A ballot id may encode the physical storage location of the ballot (e.g. the box number and position within box), but need not do so. The ballot id might or might not include the pbcid. The ballot id might be generated when the ballot is printed, when it is scanned, or when it is stored. The ballot ids need not be "sequential".
(CO remark: A ballot id (or at least the ballot location) may consist of a four-tuple (TabulatorId, BatchId, RecordId, CountingGroupId).)
All identifiers are converted to "reduced" form when first encountered, by removing any initial or final whitespace characters, and converting any internal subsequence of two or more whitespace characters to a single blank.
When an identifier (usually a paper ballot collection identifier) is used as part of a filename, all characters in the identifier other than
A-Z a-z 0-9 plus (+) hyphen(-) underscore(_)
are removed.
A vote is what is indicated by a voter on a paper ballot for a particular contest. A vote is a (possibly empty) set of selection ids for a contest.
A vote is more specific than a ballot, as a ballot may contain many contests.

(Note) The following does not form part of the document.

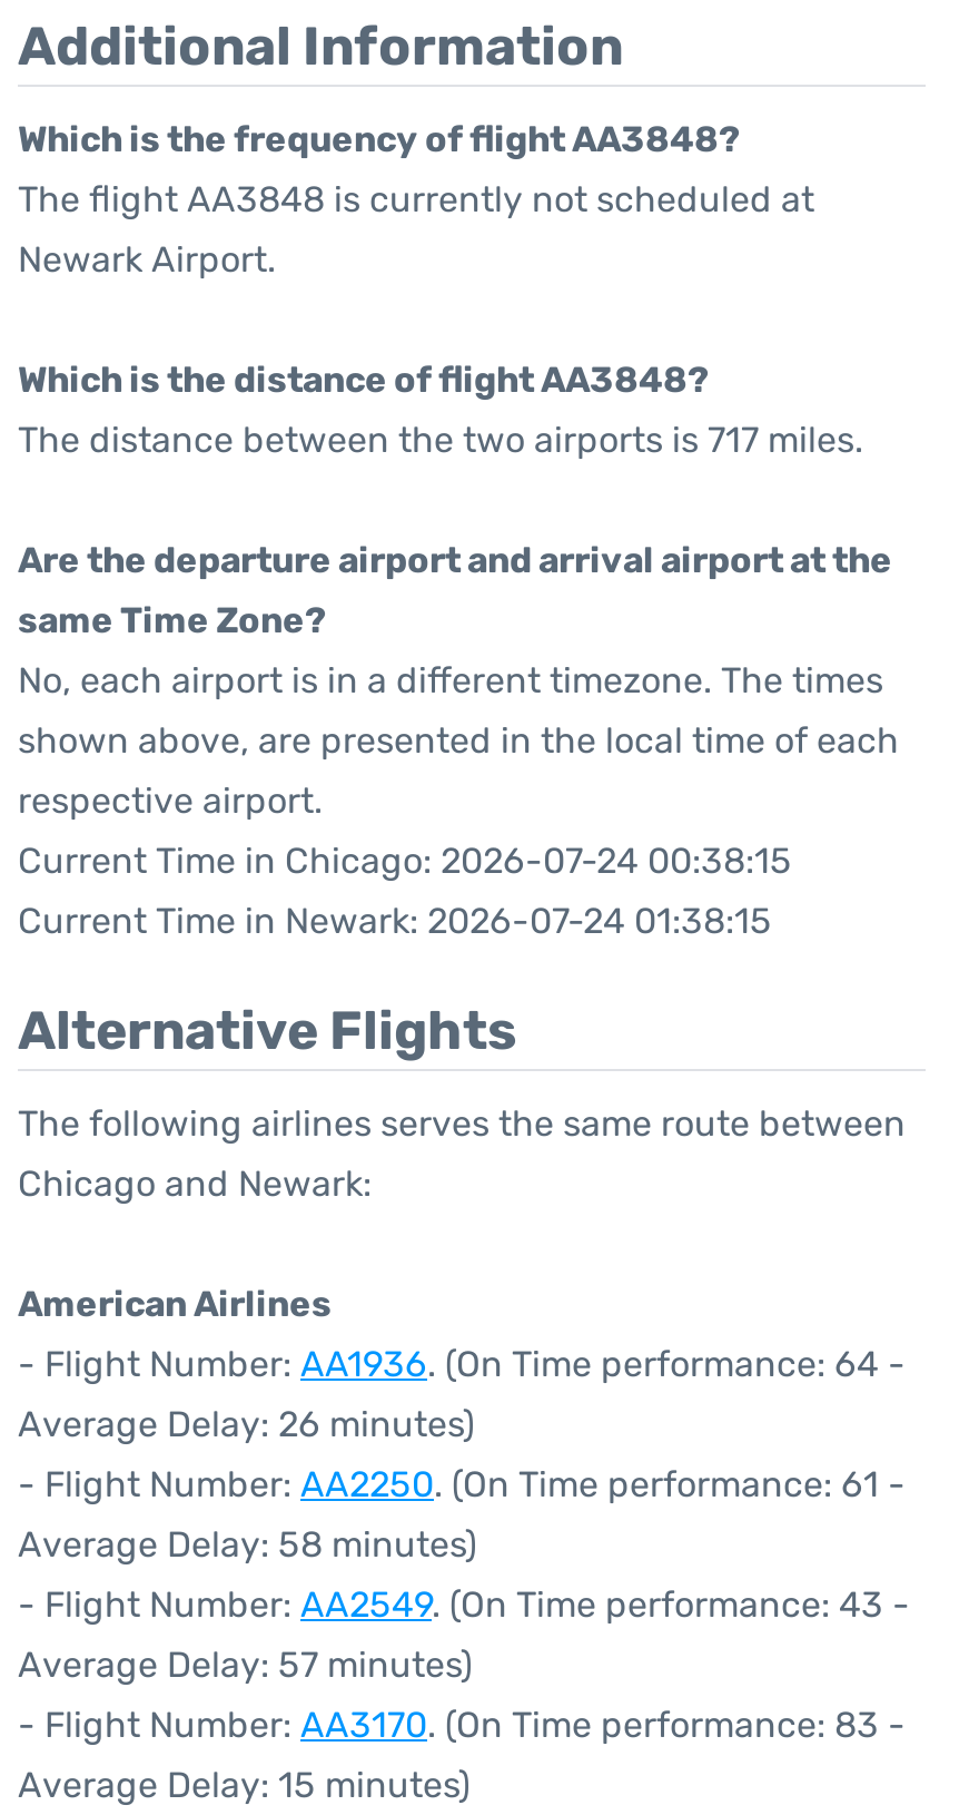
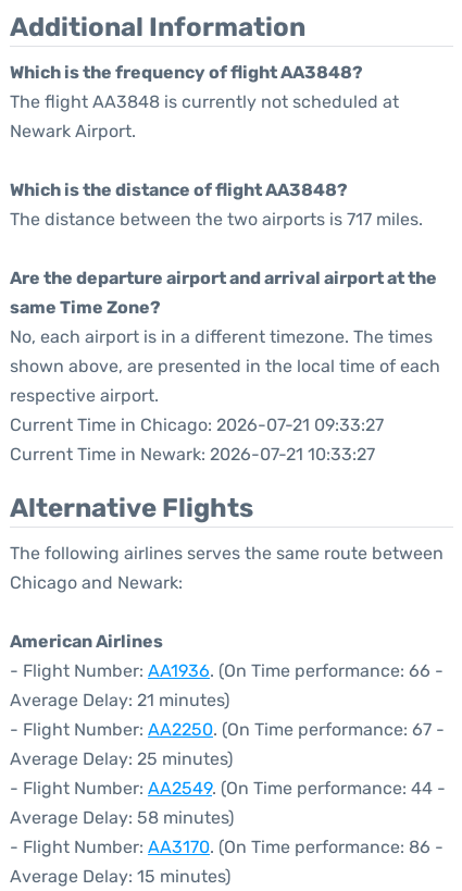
[18,840,792,882] Current Time in Chicago: 2026-07-24 00:38:15 -> [10,414,384,435] Current Time in Chicago: 2026-07-21 09:33:27
[18,900,772,942] Current Time in Newark: 2026-07-24 01:38:15 -> [10,444,375,465] Current Time in Newark: 2026-07-21 10:33:27
[18,1343,906,1505] - Flight Number: AA1936. (On Time performance: 64 - | Average Delay: 26 minutes) | - Flight Number: AA2250. (On Time performance: 61 - -> [10,660,446,799] - Flight Number: AA1936. (On Time performance: 66 - | Average Delay: 21 minutes) | - Flight Number: AA2250. (On Time performance: 67 - | Average Delay: 25 minutes) | - Flight Number: AA2549. (On Time performance: 44 -
moved [18,1523,476,1566] -> [10,807,234,828]: Average Delay: 58 minutes)
[18,1583,910,1746] - Flight Number: AA2549. (On Time performance: 43 - | Average Delay: 57 minutes) | - Flight Number: AA3170. (On Time performance: 83 - -> [10,837,444,857] - Flight Number: AA3170. (On Time performance: 86 -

On the other hand, a vote is a larger notion than a selection, since the voter may indicate more than one selection for a contest. (Either by mistake, with an overvote, or intentionally when it is allowed, as for approval voting.)

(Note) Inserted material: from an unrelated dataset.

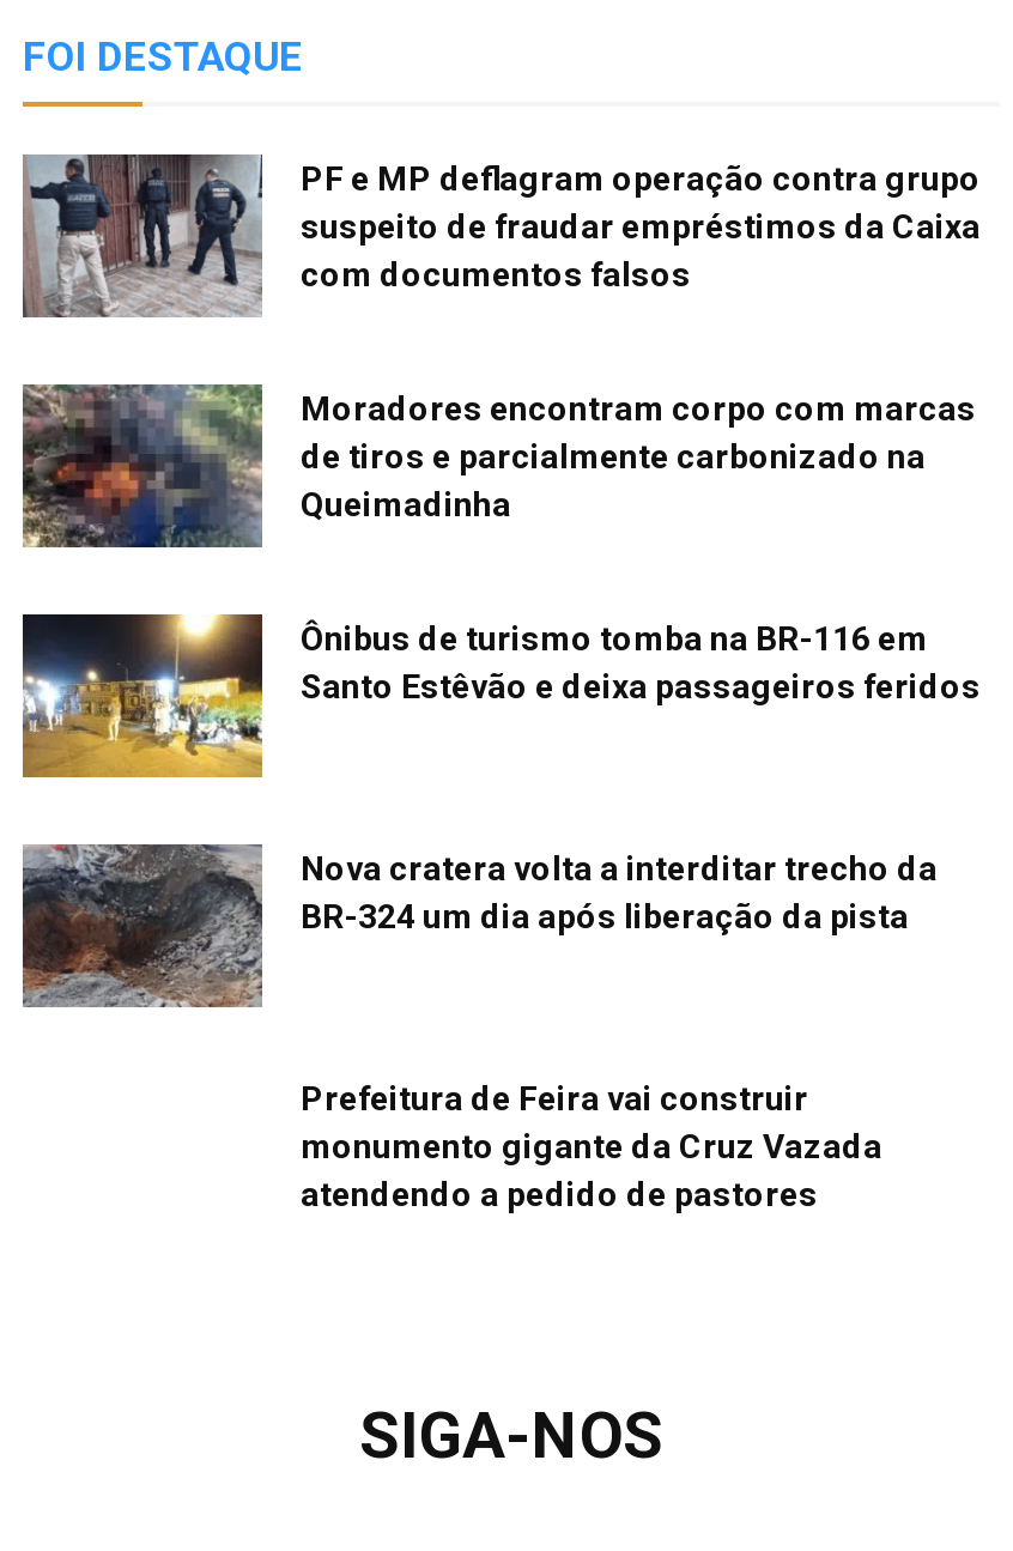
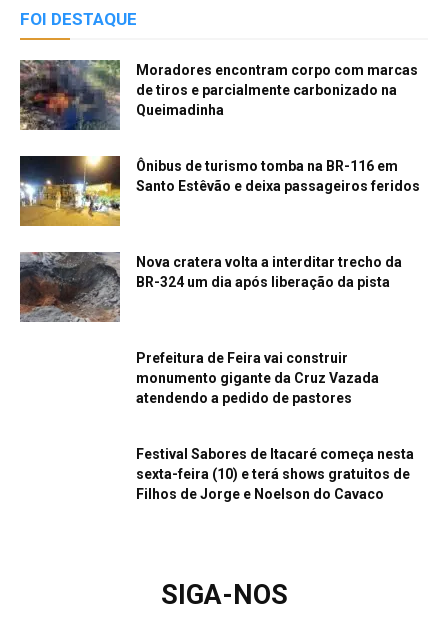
[20,152,981,320] [image] | PF e MP deflagram operação contra grupo | suspeito de fraudar empréstimos da Caixa | com documentos falsos -> none
moved [18,380,981,1212] -> [18,59,420,406]: [image] | Moradores encontram corpo com marcas | de tiros e parcialmente carbonizado na | ... | monumento gigante da Cruz Vazada | atendendo a pedido de pastores
none -> [136,446,414,502] Festival Sabores de Itacaré começa nesta | sexta-feira (10) e terá shows gratuitos de | Filhos de Jorge e Noelson do Cavaco

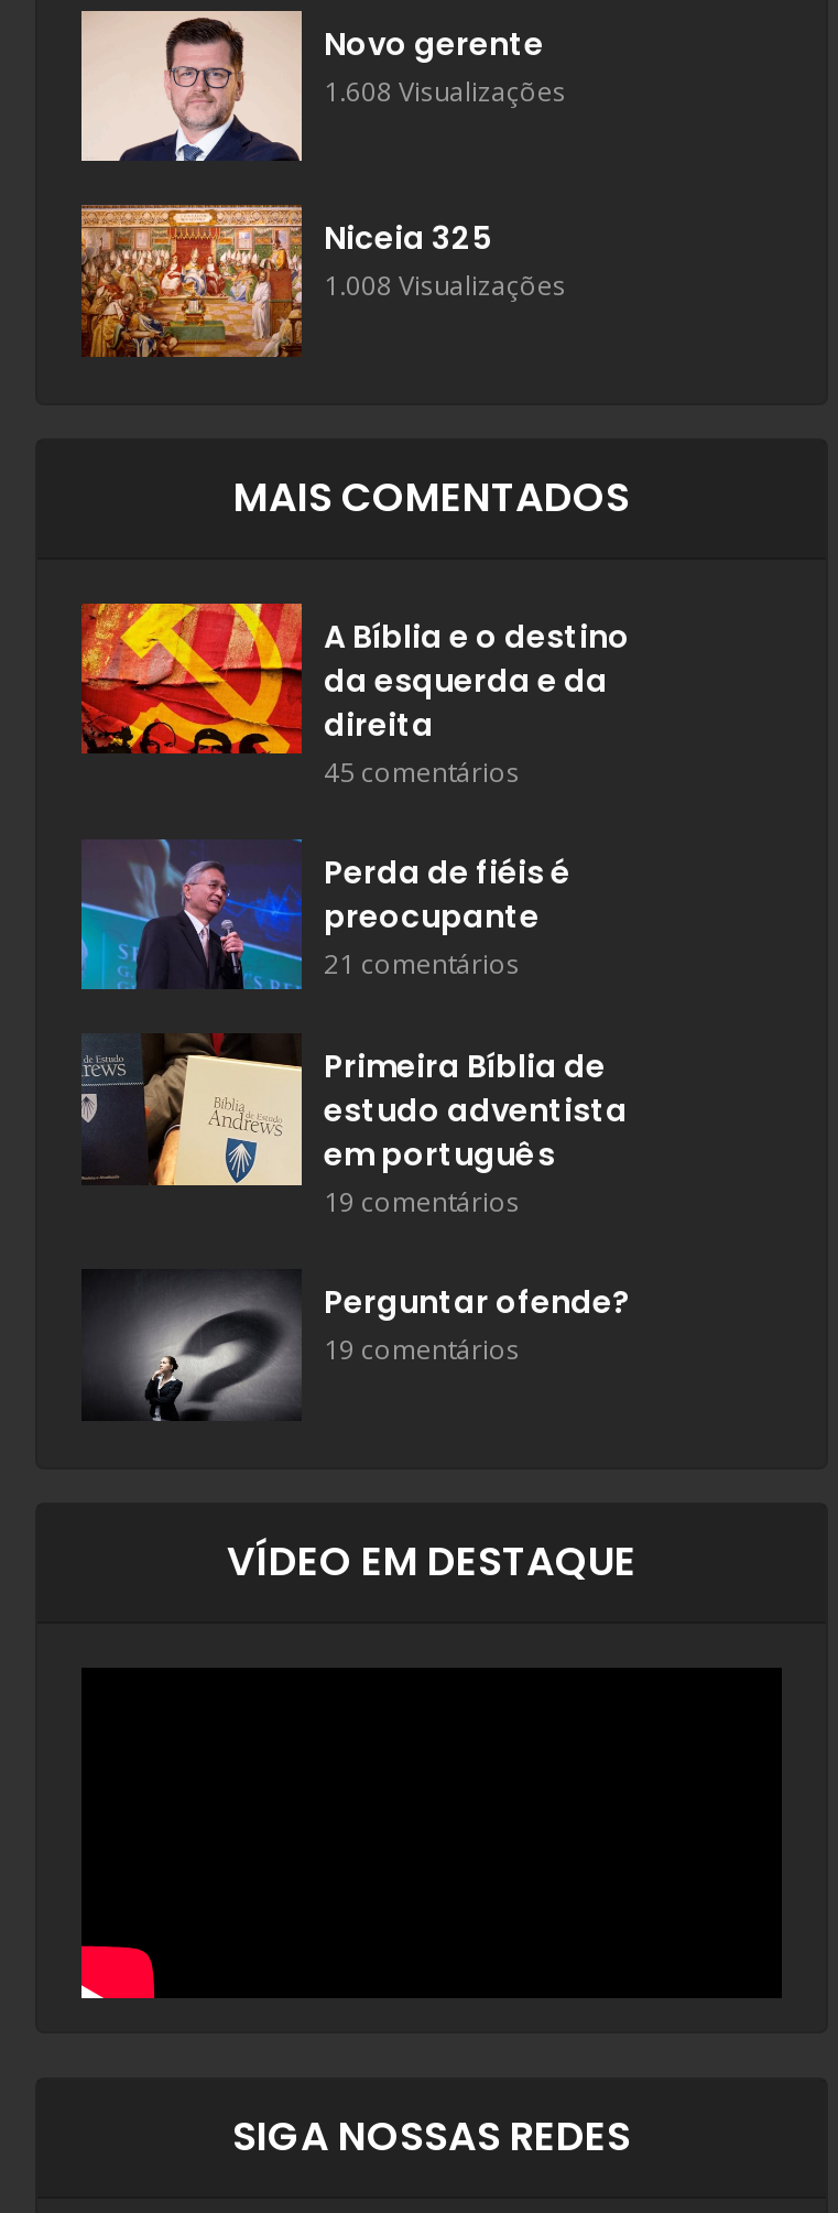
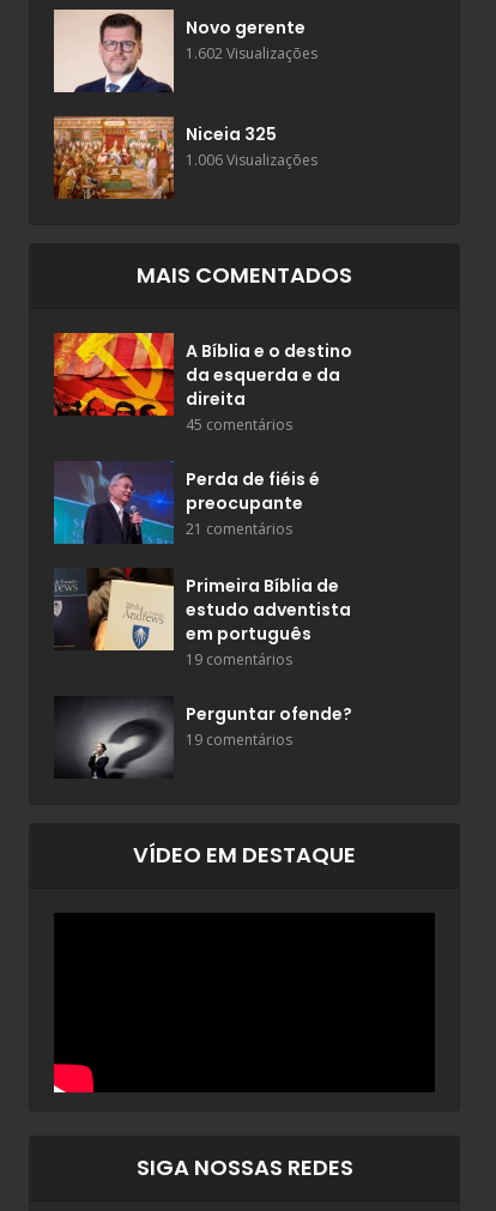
[324,73,566,111] 1.608 Visualizações -> [186,43,317,63] 1.602 Visualizações
[324,268,566,305] 1.008 Visualizações -> [186,149,317,170] 1.006 Visualizações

Thus, a vote is a set of selections. Possibly empty, possibly of size one, possibly of greater size. With plurality voting, the set is of size one for a valid selection, but it may be of size zero (an undervote) or of size greater than one (an overvote).
Implementation note: Within Python, we represent a vote as a tuple, such as
() the empty set is represented by the length-zero tuple
("AliceJones",) a vote with only one selection is represented by a length-one tuple
("AliceJones", "+BobSmith") a vote with two or more selections is represented
by a tuple with two or more selection ids; in this example one of
the selections is a write-in for Bob Smith.

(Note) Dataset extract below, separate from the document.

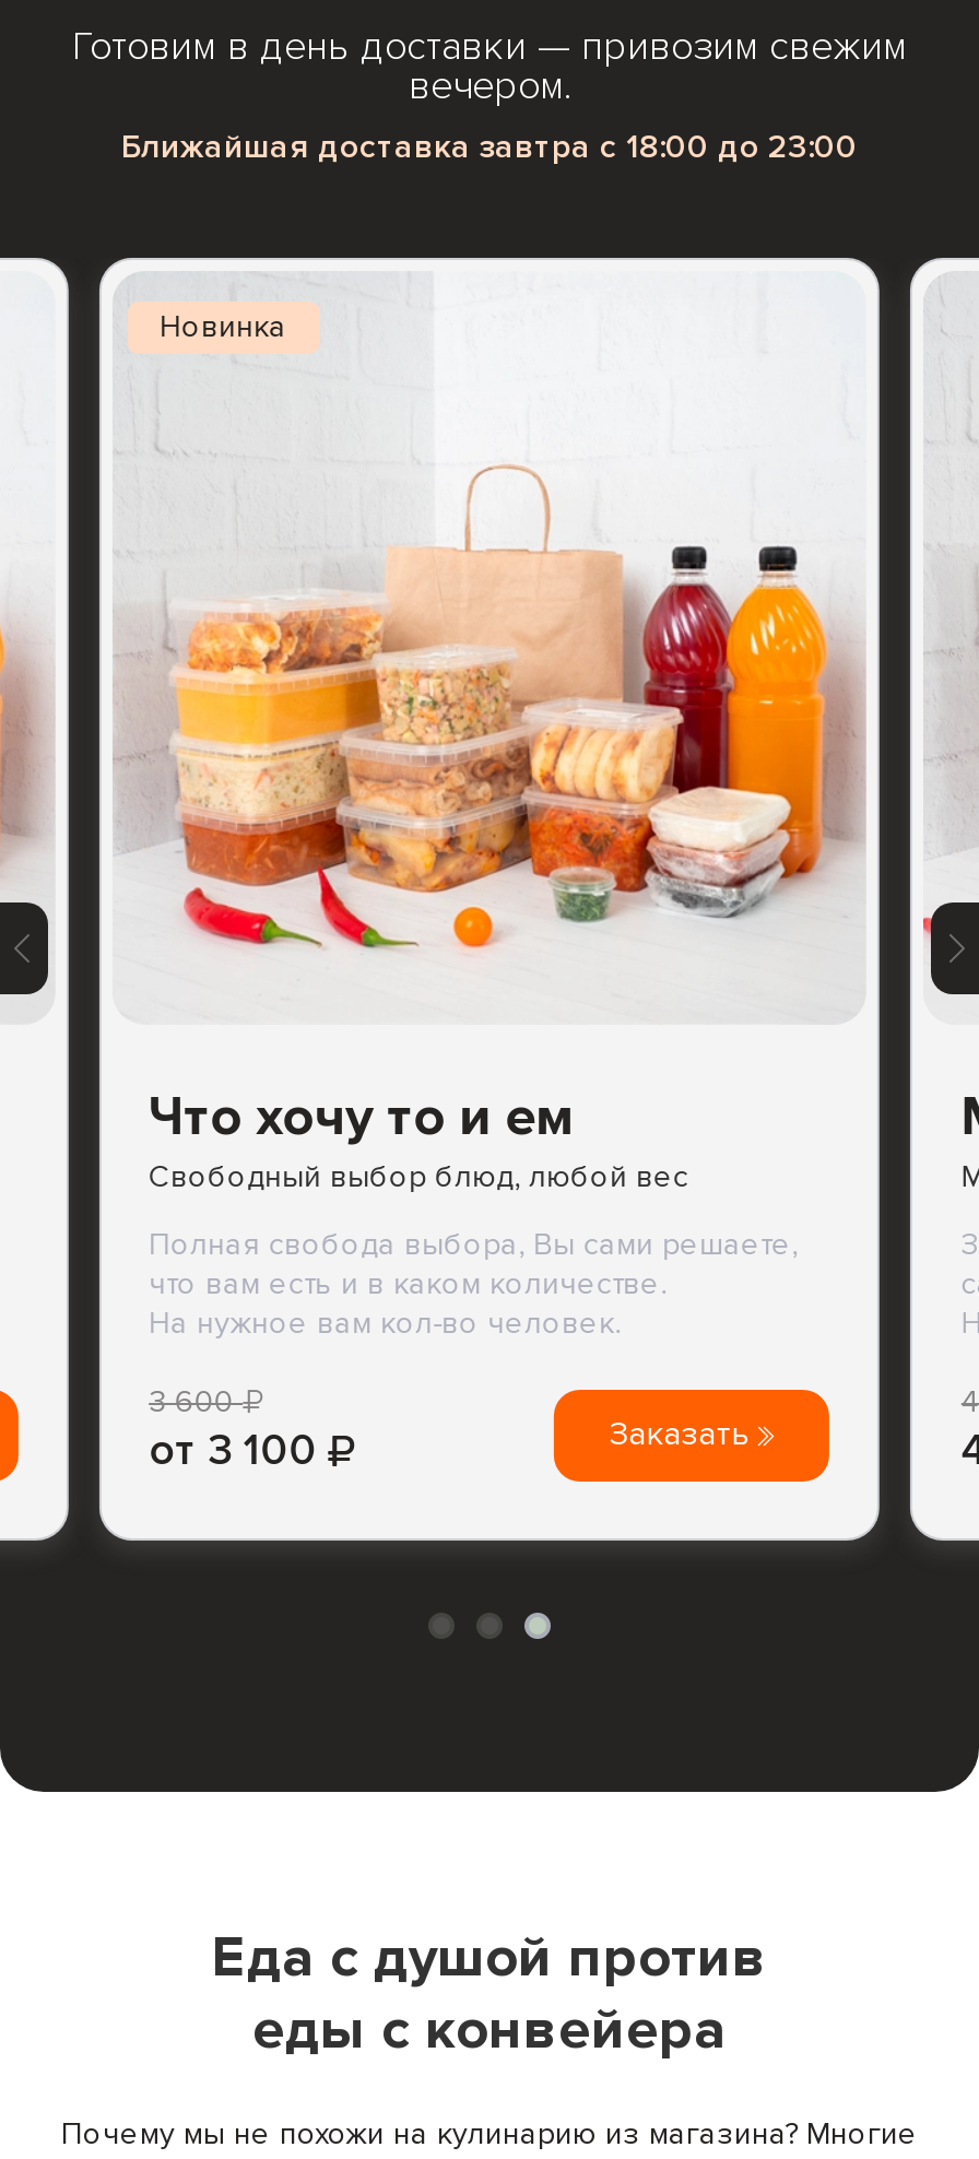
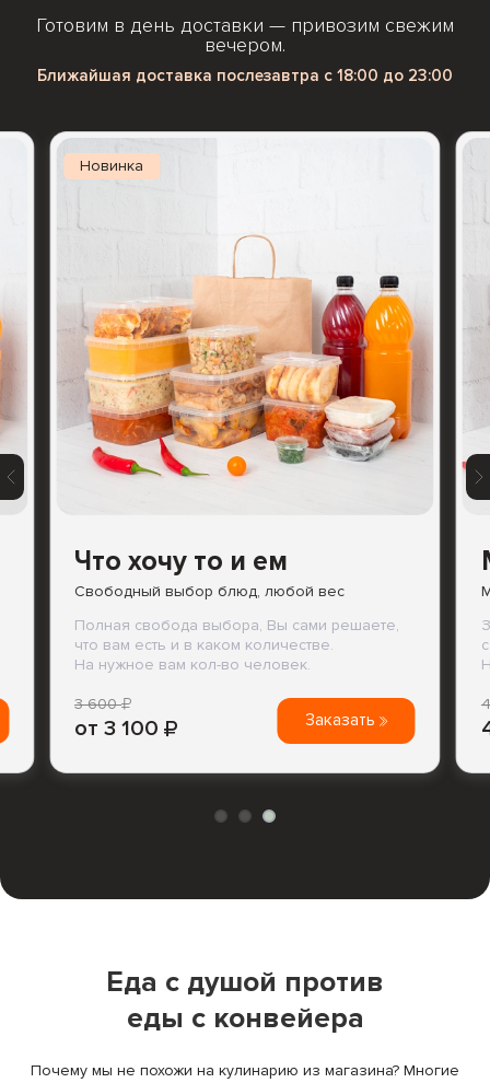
[121,126,858,165] Ближайшая доставка завтра с 18:00 до 23:00 -> [37,65,453,85] Ближайшая доставка послезавтра с 18:00 до 23:00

We use a Python tuple rather than a Python set, since the tuple is hashable. But the intent is to represent a set, not a sequence. To that end, the default order of a vote is with the selids sorted into increasing lexicographic order (as strings).
Multi.py
uses CSV (comma-separated values) format for files;
a single header row specifies the column labels, and each subsequent line of
the file specifies one spreadsheet row. A compressed format is
suggested in the Appendix below (this is not yet implemented).
Files representing audited votes are intended to be append-only; new data is added to the end, but previous data is never changed.
The information for an election is kept in a single directory structure in the public Audit Central election server, as documented here.
Information for a different election would be kept in a separate similar (but disjoint) directory structure.
Flexible version labels in file names are supported (but only
occasionally illustrated here) here.
Typically a version label is a date-time stamp inserted just before
the final period, so that the filename
election-spec-general.csv
may become
election-spec-general-2017-11-08-08-23-11.csv
See Appendix: File names for details of
version labels.
The top-level directory for a particular election
might be named something like
./elections/CO-2017-general-election
.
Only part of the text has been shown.